-- Opening Marker --

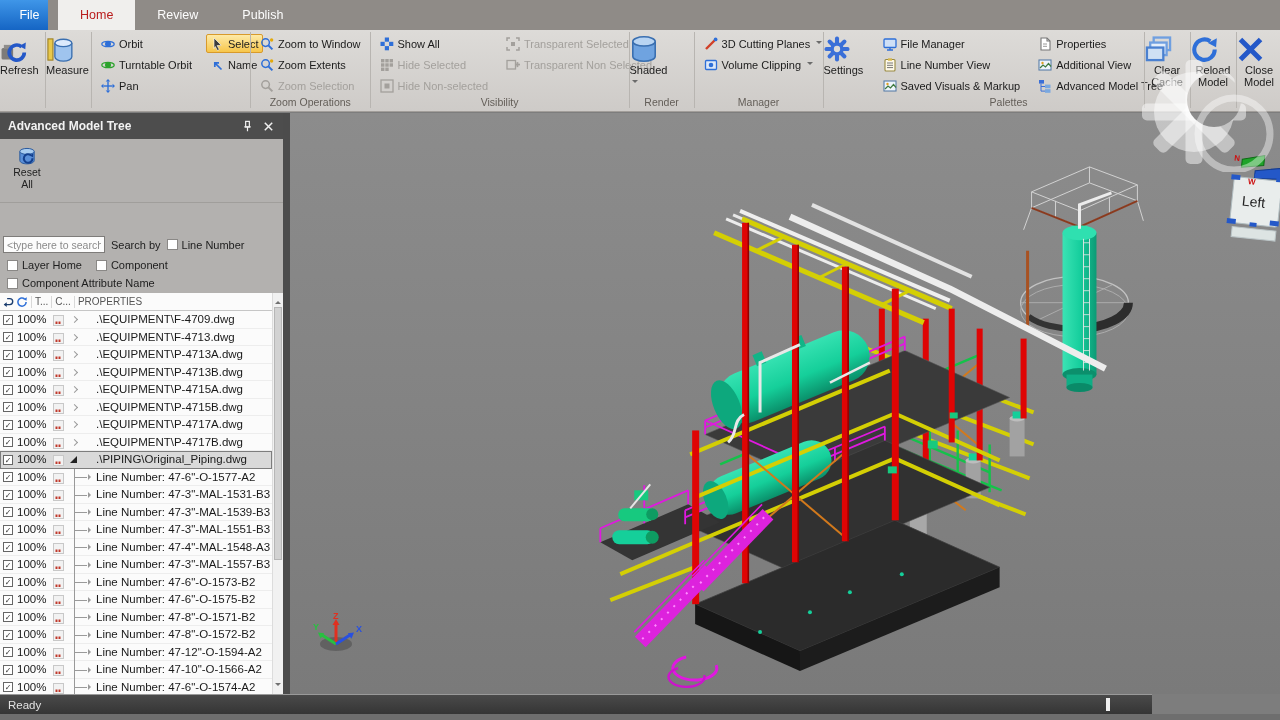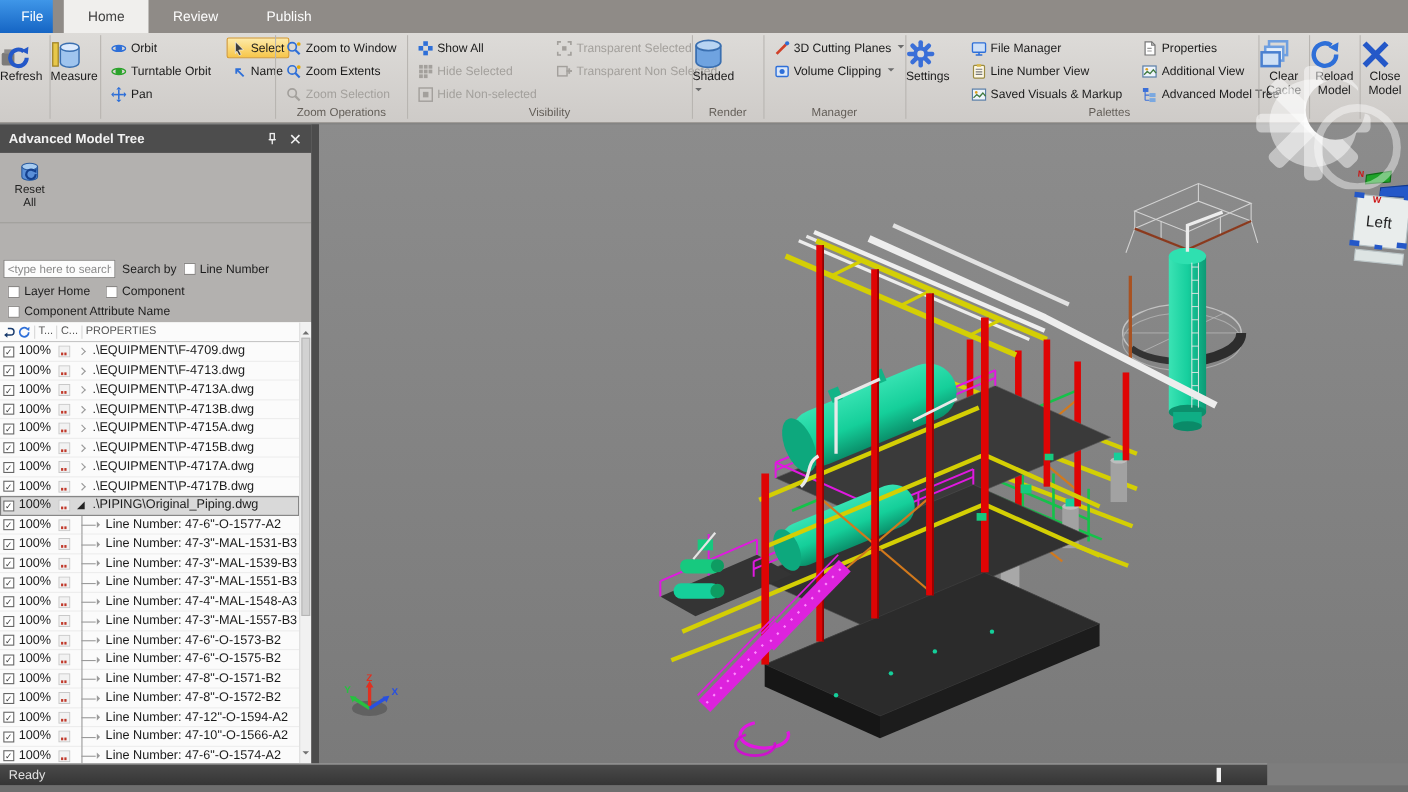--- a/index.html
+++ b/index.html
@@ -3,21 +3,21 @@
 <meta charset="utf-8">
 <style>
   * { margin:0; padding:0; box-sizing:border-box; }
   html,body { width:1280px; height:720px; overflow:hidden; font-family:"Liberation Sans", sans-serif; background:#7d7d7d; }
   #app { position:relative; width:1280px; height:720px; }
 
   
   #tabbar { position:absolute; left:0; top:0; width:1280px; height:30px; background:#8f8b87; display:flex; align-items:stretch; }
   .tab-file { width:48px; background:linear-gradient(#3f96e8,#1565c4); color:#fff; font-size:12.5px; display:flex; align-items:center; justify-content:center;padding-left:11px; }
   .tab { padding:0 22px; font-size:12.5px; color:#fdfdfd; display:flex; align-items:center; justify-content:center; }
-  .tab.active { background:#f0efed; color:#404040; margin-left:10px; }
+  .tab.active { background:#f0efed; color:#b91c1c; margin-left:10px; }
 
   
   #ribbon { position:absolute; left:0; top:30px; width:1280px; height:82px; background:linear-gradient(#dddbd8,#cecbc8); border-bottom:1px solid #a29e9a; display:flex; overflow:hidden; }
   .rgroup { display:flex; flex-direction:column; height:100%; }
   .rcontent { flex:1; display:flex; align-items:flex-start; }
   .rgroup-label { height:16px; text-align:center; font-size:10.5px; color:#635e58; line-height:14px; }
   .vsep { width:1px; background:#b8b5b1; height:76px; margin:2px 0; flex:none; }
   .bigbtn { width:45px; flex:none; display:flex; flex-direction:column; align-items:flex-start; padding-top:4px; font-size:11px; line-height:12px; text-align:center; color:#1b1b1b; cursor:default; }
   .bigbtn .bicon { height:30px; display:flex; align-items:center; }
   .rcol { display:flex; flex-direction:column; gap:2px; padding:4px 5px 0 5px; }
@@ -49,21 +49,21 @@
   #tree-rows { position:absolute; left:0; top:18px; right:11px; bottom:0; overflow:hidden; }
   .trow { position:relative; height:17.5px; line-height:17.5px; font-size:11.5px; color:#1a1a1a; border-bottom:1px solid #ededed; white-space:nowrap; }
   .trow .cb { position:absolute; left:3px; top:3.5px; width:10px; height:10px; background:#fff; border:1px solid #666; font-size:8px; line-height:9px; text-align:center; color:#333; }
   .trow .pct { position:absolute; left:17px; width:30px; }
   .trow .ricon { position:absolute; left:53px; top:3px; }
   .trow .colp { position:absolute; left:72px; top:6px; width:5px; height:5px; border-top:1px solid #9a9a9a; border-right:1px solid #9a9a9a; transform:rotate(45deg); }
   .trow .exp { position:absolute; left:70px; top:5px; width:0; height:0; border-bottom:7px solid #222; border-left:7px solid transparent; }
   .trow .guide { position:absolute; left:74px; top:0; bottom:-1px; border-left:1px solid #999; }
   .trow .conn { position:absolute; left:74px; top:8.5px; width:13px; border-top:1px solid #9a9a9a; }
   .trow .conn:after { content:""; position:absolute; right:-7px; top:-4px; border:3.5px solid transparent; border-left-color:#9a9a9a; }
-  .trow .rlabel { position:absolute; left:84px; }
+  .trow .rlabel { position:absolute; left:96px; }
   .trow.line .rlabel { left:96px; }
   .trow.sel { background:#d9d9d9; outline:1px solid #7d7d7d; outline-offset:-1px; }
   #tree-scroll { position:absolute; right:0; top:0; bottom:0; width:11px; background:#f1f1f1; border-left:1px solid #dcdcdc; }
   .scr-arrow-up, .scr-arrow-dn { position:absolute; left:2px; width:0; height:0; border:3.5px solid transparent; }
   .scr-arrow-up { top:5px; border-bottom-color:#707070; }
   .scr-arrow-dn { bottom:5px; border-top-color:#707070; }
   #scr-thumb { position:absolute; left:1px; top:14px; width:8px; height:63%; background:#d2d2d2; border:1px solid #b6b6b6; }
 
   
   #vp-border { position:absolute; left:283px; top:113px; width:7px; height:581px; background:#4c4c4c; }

-- Closing Marker --

> _Task objective_:
Would you write out the data exactly, with no pictures in the copy?

> _Exercise response_:
--- a/index.html
+++ b/index.html
@@ -3,21 +3,21 @@
 <meta charset="utf-8">
 <style>
   * { margin:0; padding:0; box-sizing:border-box; }
   html,body { width:1280px; height:720px; overflow:hidden; font-family:"Liberation Sans", sans-serif; background:#7d7d7d; }
   #app { position:relative; width:1280px; height:720px; }
 
   
   #tabbar { position:absolute; left:0; top:0; width:1280px; height:30px; background:#8f8b87; display:flex; align-items:stretch; }
   .tab-file { width:48px; background:linear-gradient(#3f96e8,#1565c4); color:#fff; font-size:12.5px; display:flex; align-items:center; justify-content:center;padding-left:11px; }
   .tab { padding:0 22px; font-size:12.5px; color:#fdfdfd; display:flex; align-items:center; justify-content:center; }
-  .tab.active { background:#f0efed; color:#404040; margin-left:10px; }
+  .tab.active { background:#f0efed; color:#b91c1c; margin-left:10px; }
 
   
   #ribbon { position:absolute; left:0; top:30px; width:1280px; height:82px; background:linear-gradient(#dddbd8,#cecbc8); border-bottom:1px solid #a29e9a; display:flex; overflow:hidden; }
   .rgroup { display:flex; flex-direction:column; height:100%; }
   .rcontent { flex:1; display:flex; align-items:flex-start; }
   .rgroup-label { height:16px; text-align:center; font-size:10.5px; color:#635e58; line-height:14px; }
   .vsep { width:1px; background:#b8b5b1; height:76px; margin:2px 0; flex:none; }
   .bigbtn { width:45px; flex:none; display:flex; flex-direction:column; align-items:flex-start; padding-top:4px; font-size:11px; line-height:12px; text-align:center; color:#1b1b1b; cursor:default; }
   .bigbtn .bicon { height:30px; display:flex; align-items:center; }
   .rcol { display:flex; flex-direction:column; gap:2px; padding:4px 5px 0 5px; }
@@ -49,21 +49,21 @@
   #tree-rows { position:absolute; left:0; top:18px; right:11px; bottom:0; overflow:hidden; }
   .trow { position:relative; height:17.5px; line-height:17.5px; font-size:11.5px; color:#1a1a1a; border-bottom:1px solid #ededed; white-space:nowrap; }
   .trow .cb { position:absolute; left:3px; top:3.5px; width:10px; height:10px; background:#fff; border:1px solid #666; font-size:8px; line-height:9px; text-align:center; color:#333; }
   .trow .pct { position:absolute; left:17px; width:30px; }
   .trow .ricon { position:absolute; left:53px; top:3px; }
   .trow .colp { position:absolute; left:72px; top:6px; width:5px; height:5px; border-top:1px solid #9a9a9a; border-right:1px solid #9a9a9a; transform:rotate(45deg); }
   .trow .exp { position:absolute; left:70px; top:5px; width:0; height:0; border-bottom:7px solid #222; border-left:7px solid transparent; }
   .trow .guide { position:absolute; left:74px; top:0; bottom:-1px; border-left:1px solid #999; }
   .trow .conn { position:absolute; left:74px; top:8.5px; width:13px; border-top:1px solid #9a9a9a; }
   .trow .conn:after { content:""; position:absolute; right:-7px; top:-4px; border:3.5px solid transparent; border-left-color:#9a9a9a; }
-  .trow .rlabel { position:absolute; left:84px; }
+  .trow .rlabel { position:absolute; left:96px; }
   .trow.line .rlabel { left:96px; }
   .trow.sel { background:#d9d9d9; outline:1px solid #7d7d7d; outline-offset:-1px; }
   #tree-scroll { position:absolute; right:0; top:0; bottom:0; width:11px; background:#f1f1f1; border-left:1px solid #dcdcdc; }
   .scr-arrow-up, .scr-arrow-dn { position:absolute; left:2px; width:0; height:0; border:3.5px solid transparent; }
   .scr-arrow-up { top:5px; border-bottom-color:#707070; }
   .scr-arrow-dn { bottom:5px; border-top-color:#707070; }
   #scr-thumb { position:absolute; left:1px; top:14px; width:8px; height:63%; background:#d2d2d2; border:1px solid #b6b6b6; }
 
   
   #vp-border { position:absolute; left:283px; top:113px; width:7px; height:581px; background:#4c4c4c; }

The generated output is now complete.